Follow-up experiments aimed at achieving a higher fraction of 3HV monomers in the copolyester by increasing the amount of those compounds in the substrate, which have an odd number of carbon atoms; higher 3HV fractions were aspired in order to decrease the copolyesters brittleness, Xc and Tm, which facilitates its processibility. Therefore, SFAE obtained by transesterification of animal-based waste lipids was reduced to the corresponding alcohol analogues by sodium. Subsequently, these fatty alcohols were converted to the corresponding alkenes by the catalytic action of aluminum oxide; these alkenes were finally subjected towards oxidative ozonolysis, generating a mixture rich in numbered (C9-C17) carboxylic acids, which was used as substrate for cultivation of C. necator. Using this mixture as substrate, the molar 3HV fraction in PHA exceeded 0.06 mol/mol, with the isolated copolyesters displaying low Tm (159°C), low Xc (22.5%), and low Pi (1.6), which makes them promising candidates for further processing to vendible biopolymer items (96).

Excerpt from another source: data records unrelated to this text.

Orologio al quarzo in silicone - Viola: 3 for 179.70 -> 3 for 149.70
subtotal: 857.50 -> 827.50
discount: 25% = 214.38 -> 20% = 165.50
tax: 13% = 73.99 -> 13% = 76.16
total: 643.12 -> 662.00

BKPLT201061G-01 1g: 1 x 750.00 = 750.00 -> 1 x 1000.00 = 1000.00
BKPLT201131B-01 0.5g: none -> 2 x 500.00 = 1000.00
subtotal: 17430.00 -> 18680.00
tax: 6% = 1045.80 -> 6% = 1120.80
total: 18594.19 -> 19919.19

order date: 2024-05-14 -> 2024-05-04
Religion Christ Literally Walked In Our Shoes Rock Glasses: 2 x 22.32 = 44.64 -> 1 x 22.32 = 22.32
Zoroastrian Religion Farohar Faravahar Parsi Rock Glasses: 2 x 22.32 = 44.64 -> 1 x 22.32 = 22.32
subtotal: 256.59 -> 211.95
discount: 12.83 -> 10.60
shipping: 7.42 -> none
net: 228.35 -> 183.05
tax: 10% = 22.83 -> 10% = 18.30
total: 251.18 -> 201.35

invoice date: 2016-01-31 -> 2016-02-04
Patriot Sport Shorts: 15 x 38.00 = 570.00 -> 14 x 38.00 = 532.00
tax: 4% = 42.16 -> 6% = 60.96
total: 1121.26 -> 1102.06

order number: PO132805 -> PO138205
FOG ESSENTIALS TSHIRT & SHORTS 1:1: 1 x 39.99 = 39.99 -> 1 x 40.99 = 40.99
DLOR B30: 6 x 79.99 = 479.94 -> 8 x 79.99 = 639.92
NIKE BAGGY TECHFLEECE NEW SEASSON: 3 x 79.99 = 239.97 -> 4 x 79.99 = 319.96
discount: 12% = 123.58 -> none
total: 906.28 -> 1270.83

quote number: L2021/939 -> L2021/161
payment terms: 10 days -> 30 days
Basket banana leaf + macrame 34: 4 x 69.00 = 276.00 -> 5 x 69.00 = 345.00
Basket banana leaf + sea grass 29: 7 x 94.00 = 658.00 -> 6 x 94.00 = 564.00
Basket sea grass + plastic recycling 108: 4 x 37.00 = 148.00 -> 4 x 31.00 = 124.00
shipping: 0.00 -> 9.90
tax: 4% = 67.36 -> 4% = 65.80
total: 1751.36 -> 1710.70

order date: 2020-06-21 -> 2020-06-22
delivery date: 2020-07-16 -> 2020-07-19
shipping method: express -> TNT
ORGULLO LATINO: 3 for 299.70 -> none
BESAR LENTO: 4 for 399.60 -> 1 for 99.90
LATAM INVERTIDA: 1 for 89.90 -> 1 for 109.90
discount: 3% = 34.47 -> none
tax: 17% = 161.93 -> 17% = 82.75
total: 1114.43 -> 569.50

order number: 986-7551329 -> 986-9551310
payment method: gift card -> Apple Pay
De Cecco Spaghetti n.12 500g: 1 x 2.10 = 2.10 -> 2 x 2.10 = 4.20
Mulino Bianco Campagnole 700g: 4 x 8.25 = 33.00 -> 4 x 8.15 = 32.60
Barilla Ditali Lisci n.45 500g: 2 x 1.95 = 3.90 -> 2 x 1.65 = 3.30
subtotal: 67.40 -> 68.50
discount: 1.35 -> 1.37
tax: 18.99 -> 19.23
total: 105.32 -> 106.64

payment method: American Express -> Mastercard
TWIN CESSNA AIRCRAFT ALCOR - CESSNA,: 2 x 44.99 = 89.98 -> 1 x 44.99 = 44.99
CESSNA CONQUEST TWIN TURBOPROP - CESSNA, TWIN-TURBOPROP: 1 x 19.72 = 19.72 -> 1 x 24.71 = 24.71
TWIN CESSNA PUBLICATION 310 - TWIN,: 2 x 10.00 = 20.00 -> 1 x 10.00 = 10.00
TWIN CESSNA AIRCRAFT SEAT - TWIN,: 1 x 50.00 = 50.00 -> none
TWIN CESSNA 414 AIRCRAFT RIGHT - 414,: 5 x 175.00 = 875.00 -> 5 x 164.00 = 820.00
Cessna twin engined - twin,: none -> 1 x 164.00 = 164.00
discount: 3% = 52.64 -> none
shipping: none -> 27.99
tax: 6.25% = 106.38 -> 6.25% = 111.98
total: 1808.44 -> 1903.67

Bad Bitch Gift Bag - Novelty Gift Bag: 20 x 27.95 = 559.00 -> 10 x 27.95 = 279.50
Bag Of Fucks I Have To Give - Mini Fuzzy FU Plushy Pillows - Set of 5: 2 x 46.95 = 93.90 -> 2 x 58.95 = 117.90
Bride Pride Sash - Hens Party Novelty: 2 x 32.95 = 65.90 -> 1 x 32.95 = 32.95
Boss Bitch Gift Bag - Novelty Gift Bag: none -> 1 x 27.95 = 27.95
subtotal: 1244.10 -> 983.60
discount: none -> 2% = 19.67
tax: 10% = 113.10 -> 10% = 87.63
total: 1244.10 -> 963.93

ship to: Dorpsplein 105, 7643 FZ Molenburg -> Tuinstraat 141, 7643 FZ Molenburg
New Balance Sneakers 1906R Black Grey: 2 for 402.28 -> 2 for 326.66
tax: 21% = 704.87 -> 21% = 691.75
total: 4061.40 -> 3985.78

This above described SFAE-based process was repeated by replacing SFAE by glycerol as sole carbon source. Also here, a controlled aerobic fed-batch bioreactor process with C. necator was carried out, with the nitrogen supply being stopped after 23 h in order to switch from the phase of biomass growth to predominant PHA biosynthesis. Maximum specific growth rate μmax. and maximum specific PHA productivity qP reached 0.11 1/h and 0.16 g/(g·h), respectively. After 30 h, 0.65 g PHA per g CDM and a volumetric productivity for PHA of 0.98 g/(L·h) were obtained. The conversion yield for glycerol to biomass was considerably lower (0.29 g/g) than observed for the same strain on SFAE as substrate. On glycerol, pure homopolyester PHB was generated without any traces of 3HV monomers. Thermoanalytical characterization of PHB delivered data typical for PHB with Tm = 173.0 °C, Tg = 5.6 °C, Xc = 71.2 %, Mn = 296 kDa, and Pi = 1.28 (83).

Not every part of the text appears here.